Nach der gleichnamigen Datingplattform hat Björk Utopia scherzhaft als ihr „Tinder“-Album bezeichnet. Und am Anfang sind wir wirklich Ohrenzeuge einer neuen, spontanen Liaison, in der jeder Kuss eine Explosion ist, Vokalspuren als Freudenschreie getürmt werden. In der Harfengirlanden umherschwirren und – wie in der Single „The Gate“ – immer wieder die Fürsorge für den anderen beschworen wird. Das Verliebtsein wird durch Musik getriggert: Sie ist vernarrt in seine Songs, Mixtapes werden als Streicheleinheiten ausgetauscht. Dass Björk ein zuckrig-verzärteltes Turteltauben-Werk serviert, glaubt man spätestens, als seufzende Exotikvögel den ersten Auftritt der Flöten umgarnen – und die kommen nicht als wildes, phallisches Element daher, sondern fast höfisch-barock. Doch auch wenn diese „Paradise Pipers“ jetzt nicht mehr von den Hörern weichen, kippt genau hier die Stimmung.
Utopia will erst erobert werden, und dafür durchmisst Björk nochmals ihre Schmerzensbahn: Unterstützt durch einen Chor erzählt sie mit gewaltiger Sounddramaturgie von der Entfremdung der Liebe in der Stadt, träumt sich ins mythische Nordland zurück, wo Körper und Natur verschmelzen. Hier bekommen Arcas atmende Beats mehr und mehr ihre große Stunde: Sie scheren sich oft nicht um Taktgebungen, sind eher Herzstolperer, dazwischenfauchende Wesenheiten, zischende Geysire, bis über die Grenze der soundtechnischen Überfrachtung hinaus geht das. Wir müssen abtauchen in die Schattenseiten, in die Tretmühle der Liebe: unerwiderte Gefühle, bittere Rache, patriarchale Übergriffe, das Vererben der Elternsünden an die Kinder.

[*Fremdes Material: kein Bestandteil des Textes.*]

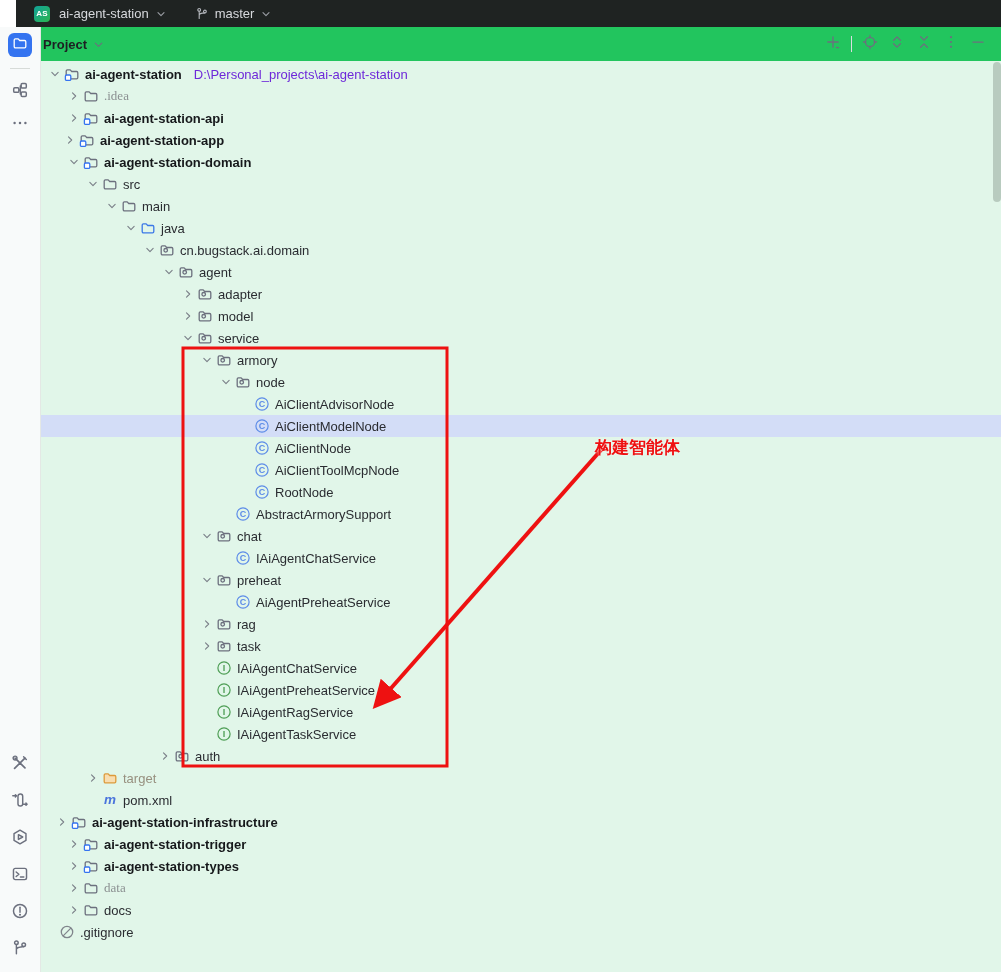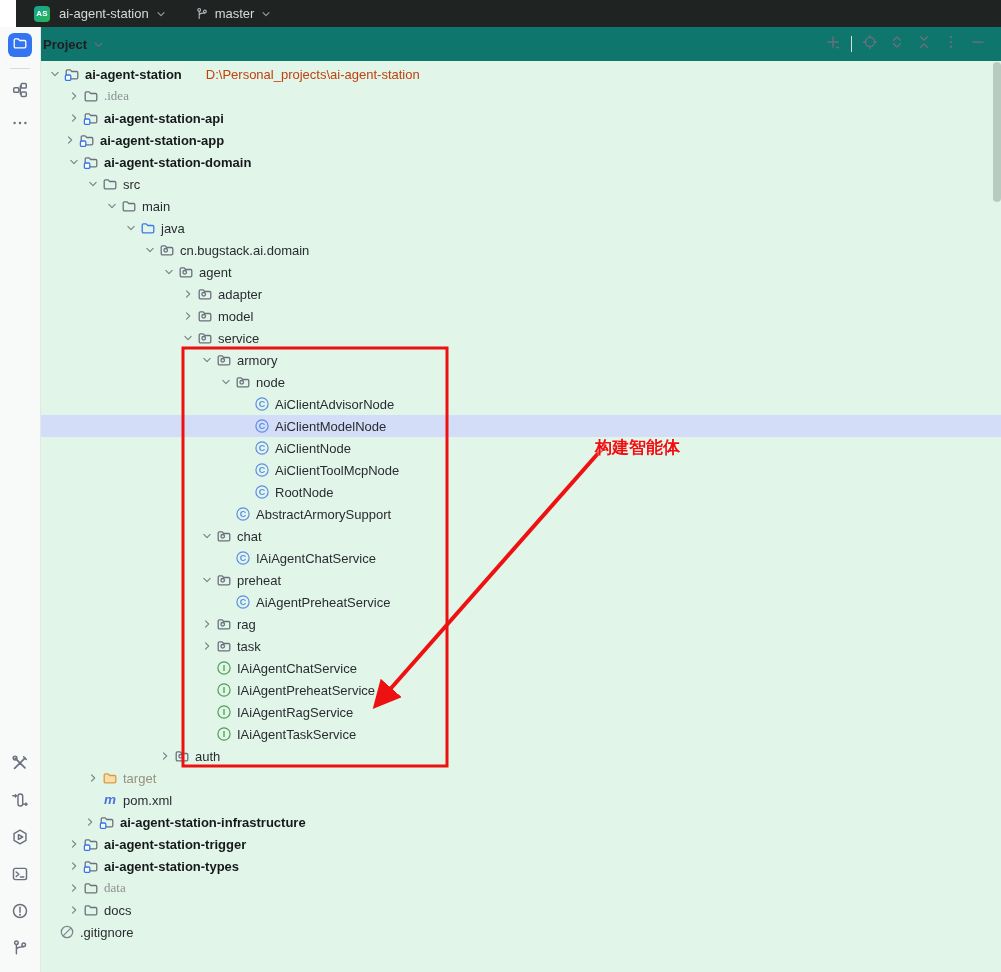--- a/index.html
+++ b/index.html
@@ -32,7 +32,7 @@
 
   
   .panel-header { position:absolute; left:41px; top:27px; width:960px; height:34px;
-    background:#0f766e; display:flex; align-items:center; padding:0 14px 0 2px; }
+    background:#22c55e; display:flex; align-items:center; padding:0 14px 0 2px; }
   .panel-title { font-size:13px; font-weight:700; color:#1d1f23; margin-right:5px; }
   .ph-icons { margin-left:auto; display:flex; align-items:center; gap:9px; }
   .ph-btn { width:18px; height:18px; display:flex; align-items:center; justify-content:center; }

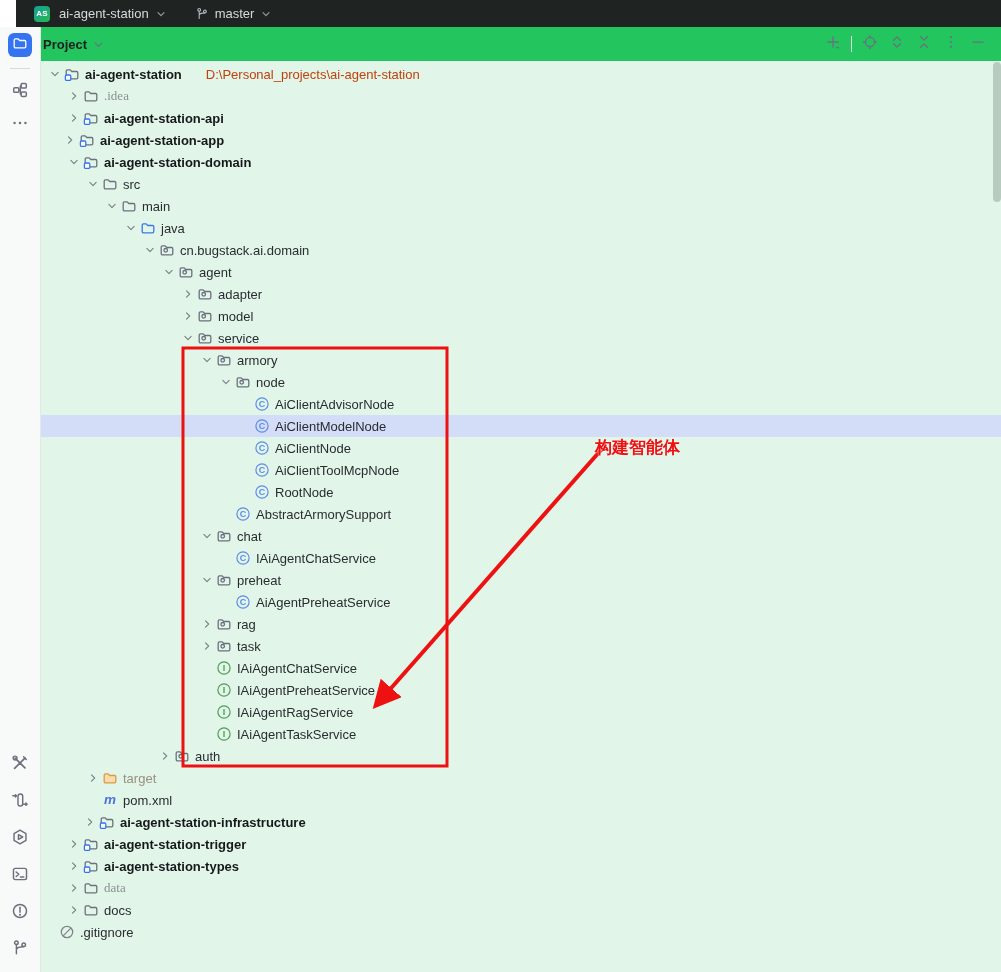--- a/index.html
+++ b/index.html
@@ -51,7 +51,7 @@
   .lbl.bold { font-weight:700; color:#16181b; }
   .lbl.muted { color:#8c9192;font-family:Liberation Serif, serif; }
   .lbl.warm { color:#97907f; }
-  .suffix { color:#c2410c; margin-left:24px; font-size:13px; }
+  .suffix { color:#6d28d9; margin-left:12px; font-size:13px; }
 
   
   .overlay { position:absolute; left:0; top:0; width:1001px; height:972px;

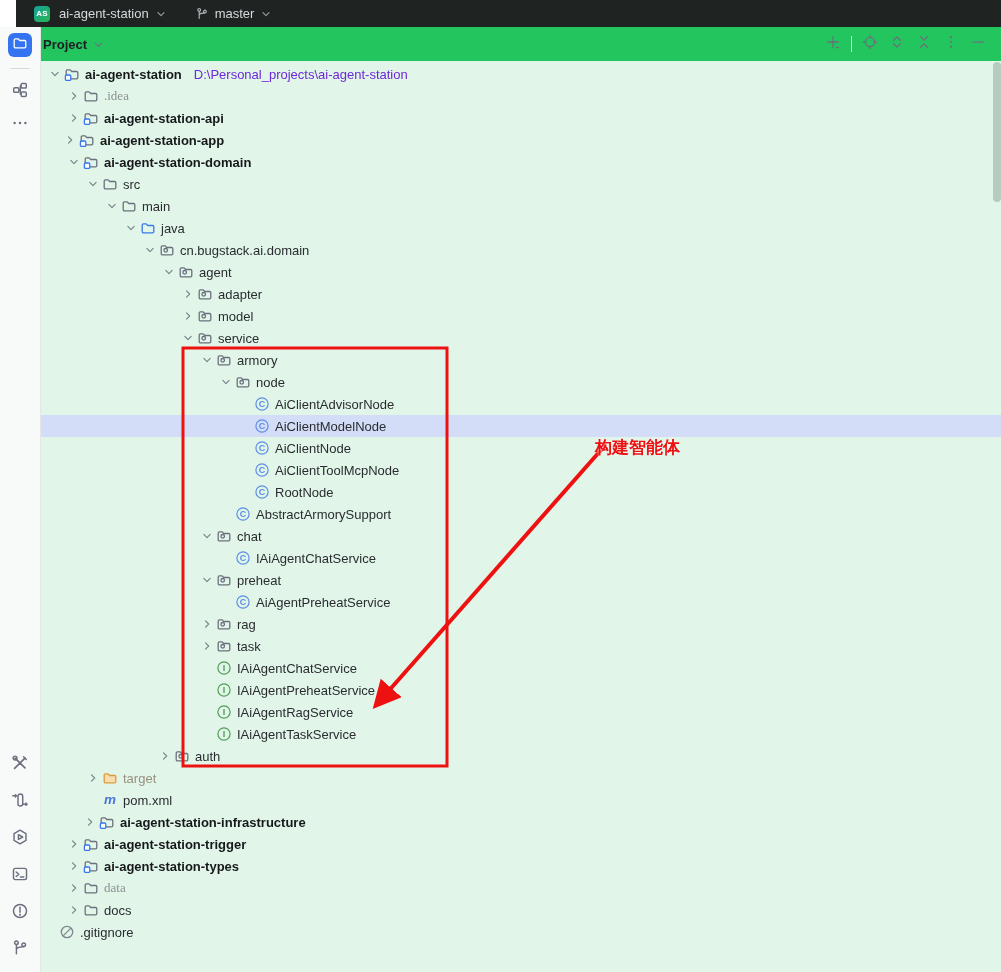--- a/index.html
+++ b/index.html
@@ -618,7 +618,7 @@
       </span>
       <span class="lbl">pom.xml</span>
     </div>
-    <div class="row" style="padding-left:40px">
+    <div class="row" style="padding-left:12px">
       <span class="chev">
         <svg width="14" height="14" viewBox="0 0 16 16" fill="none" stroke="#7b8089" stroke-width="1.3" stroke-linecap="round" stroke-linejoin="round">
           <path d="M6.3 4.4 9.9 8 6.3 11.6"></path>

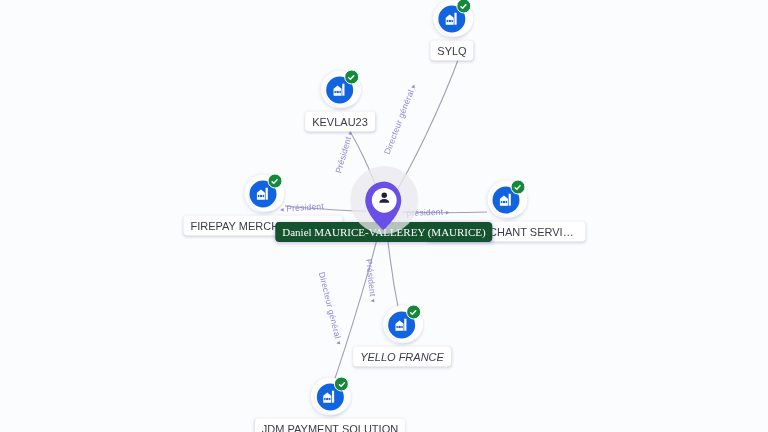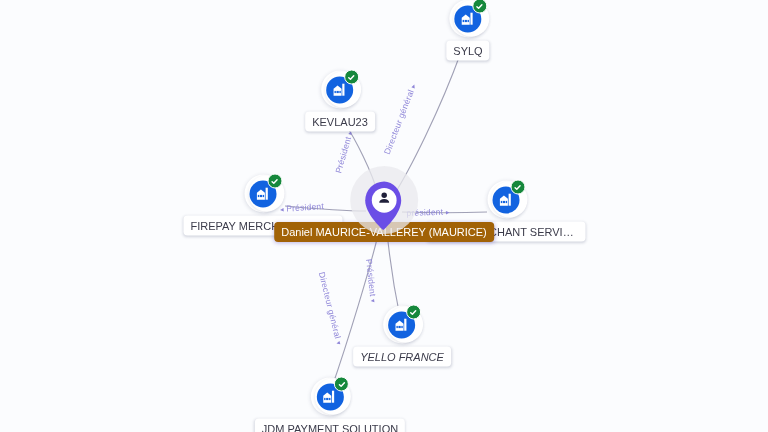--- a/index.html
+++ b/index.html
@@ -191,7 +191,7 @@
     </div>
 
   <div id="node-layer">
-      <div class="node" style="left: 468px; top: 30px;">
+      <div class="node" style="left: 452px; top: 30px;">
         <div class="company-disc">
           <div class="company-inner" style="background: rgb(18, 99, 224);">
             <svg width="16" height="16" viewBox="0 0 16 16" aria-hidden="true">

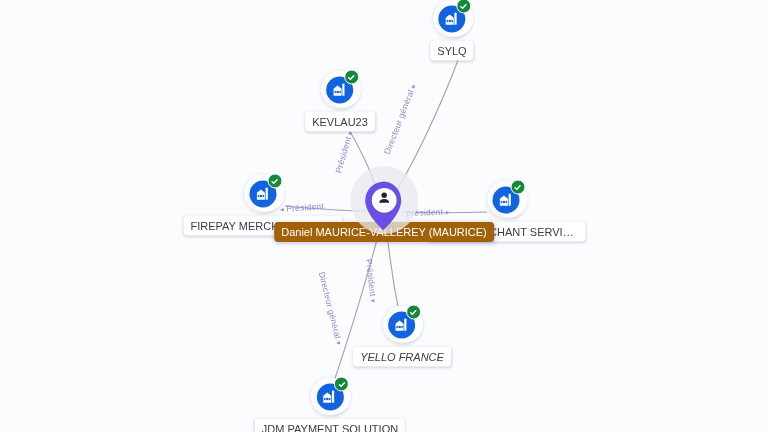--- a/index.html
+++ b/index.html
@@ -161,10 +161,11 @@
     text-overflow: ellipsis;
   }
   .node-label.selected {
-    background: #a16207;
+    background: #14532d;
     color: #ffffff;
     box-shadow: 0 1px 4px rgba(70,50,180,.35);
     max-width: 220px;
+    font-family: Liberation Serif, serif;
   }
 </style>
 </head>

In all dem Tumult mühen sich die Flöten, Leitfaden zum Licht zu sein, und therapeutische Sätze wie dieser: „Loss of love we all have suffered / how we make up for it defines who we are.“ Endlich kann in „Claimstaker“ das Land Utopia neu in Besitz genommen werden, mit allen Sinnen und dem Körper, der bei Björk auch immer Biographie und Geologie ist. Leider verpufft am Ende diese großartige Ohrenkino in einem entrückten Elysium. Der Himmel hängt voller Flöten, als eine allegorische Heilige auftritt und zum Reich ewiger Liebe geleitet: „Music heals, too, and I‘m here to defend it.“
Dann löst sich jegliche Rhythmik auf, selbst das Vogelkonzert verstummt. Synthetische Steeldrums und Björks verzückteste Sopranlinien duettieren. Nach so viel Körperlichkeit, nach so viel Kampf das Vakuum, „Utopia“ wörtlich genommen als „Nicht-Ort“. Björk, die Jeanne d‘Arc der Musik (= Liebe) im luftleeren Raum, das ist eine anrührende, aber irgendwie auch unbefriedigende Apotheose.